Du coude, Valmy l'extirpa de ses pensées. Wagram dissimula son agacement en faisant mine de chercher quelque chose dans sa trousse. Valmy l'exaspérait de plus en plus. Le petit blond ne s'assayait à côté de lui que pour pouvoir copier lors des contrôles. Tout le monde le savait, et Wagram ne faisait pas exception. Mais Valmy était populaire, qualité dont Wagram espérait déceler la recette au contact du cancre.
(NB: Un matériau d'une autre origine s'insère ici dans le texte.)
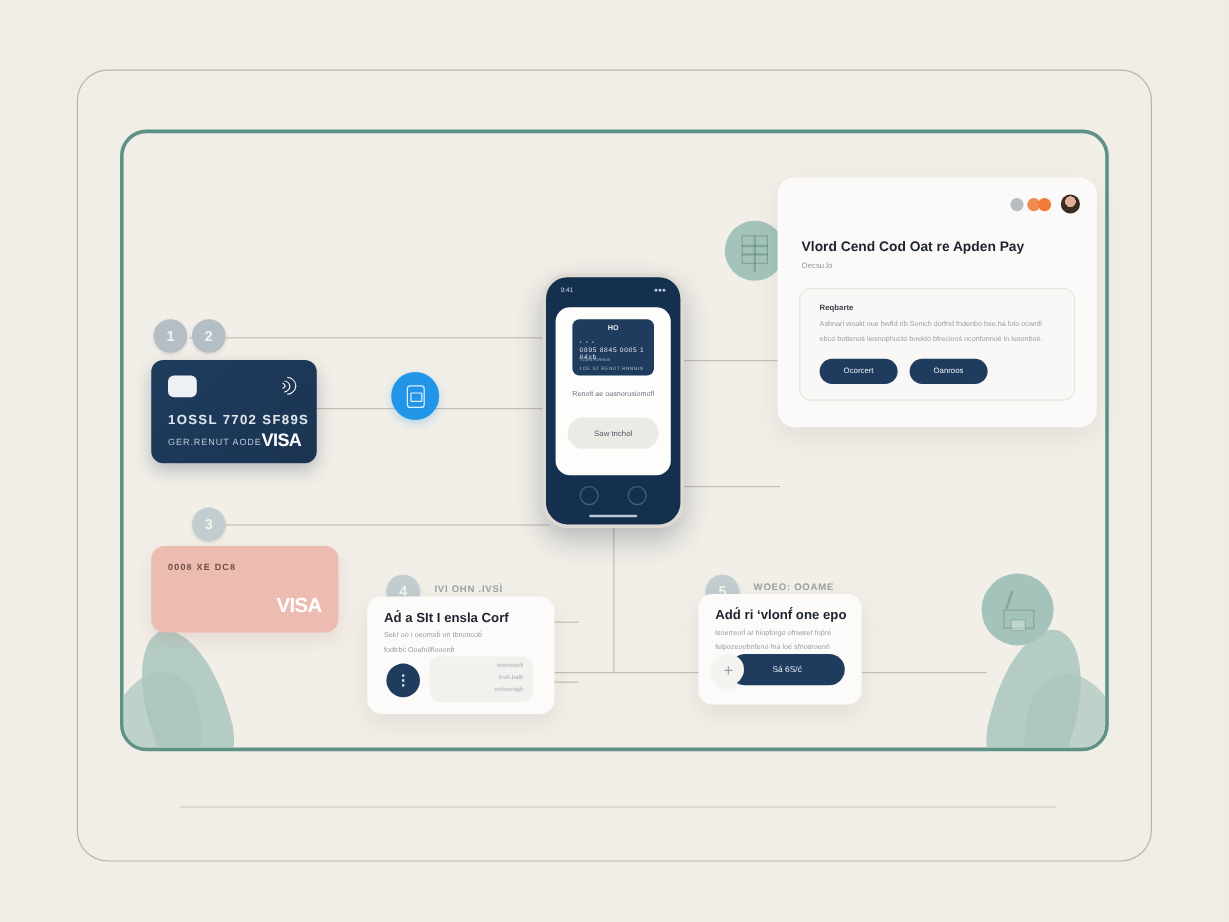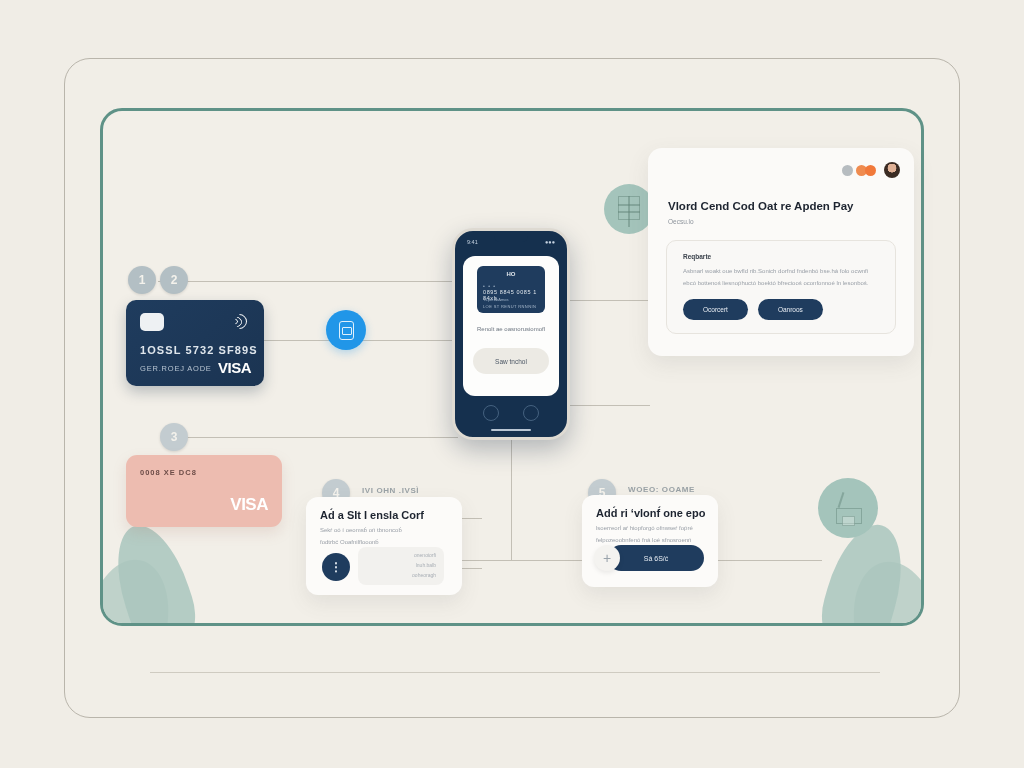"1OSSL 5732 SF89S" div.card-number { text: 5732 -> 7702 }
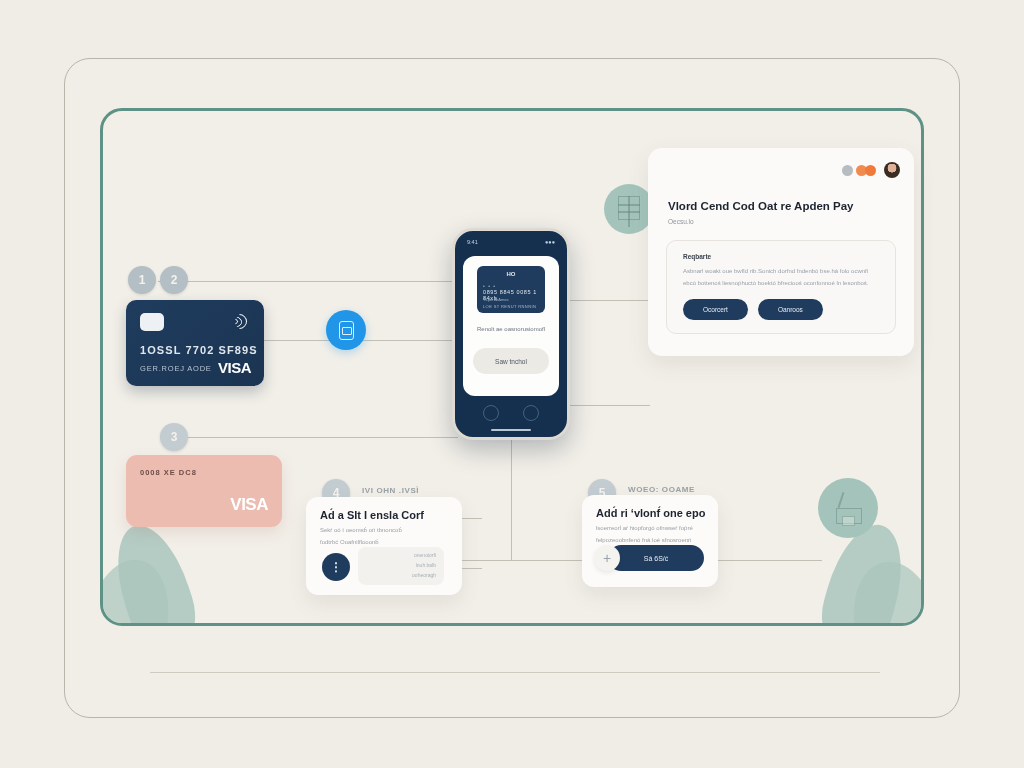"GER.ROEJ AODE" div.card-name { text: GER.ROEJ -> GER.RENUT }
Le blond continua à voix basse.
- Tu trouves pas qu'elle est jolie, Léa ?
Naturellement qu'elle était belle, avec ses cheveux mouillés par la pluie et ses joues ravivées et essouflées par l'effort. Mécaniquement et sans vraiment y penser, Wagram avait serré un peu plus ses doigts sur sa trousse à cette remarque.
Le dernier cours de la journée prit fin et les élèves évacuèrent la classe pour rentrer chez eux.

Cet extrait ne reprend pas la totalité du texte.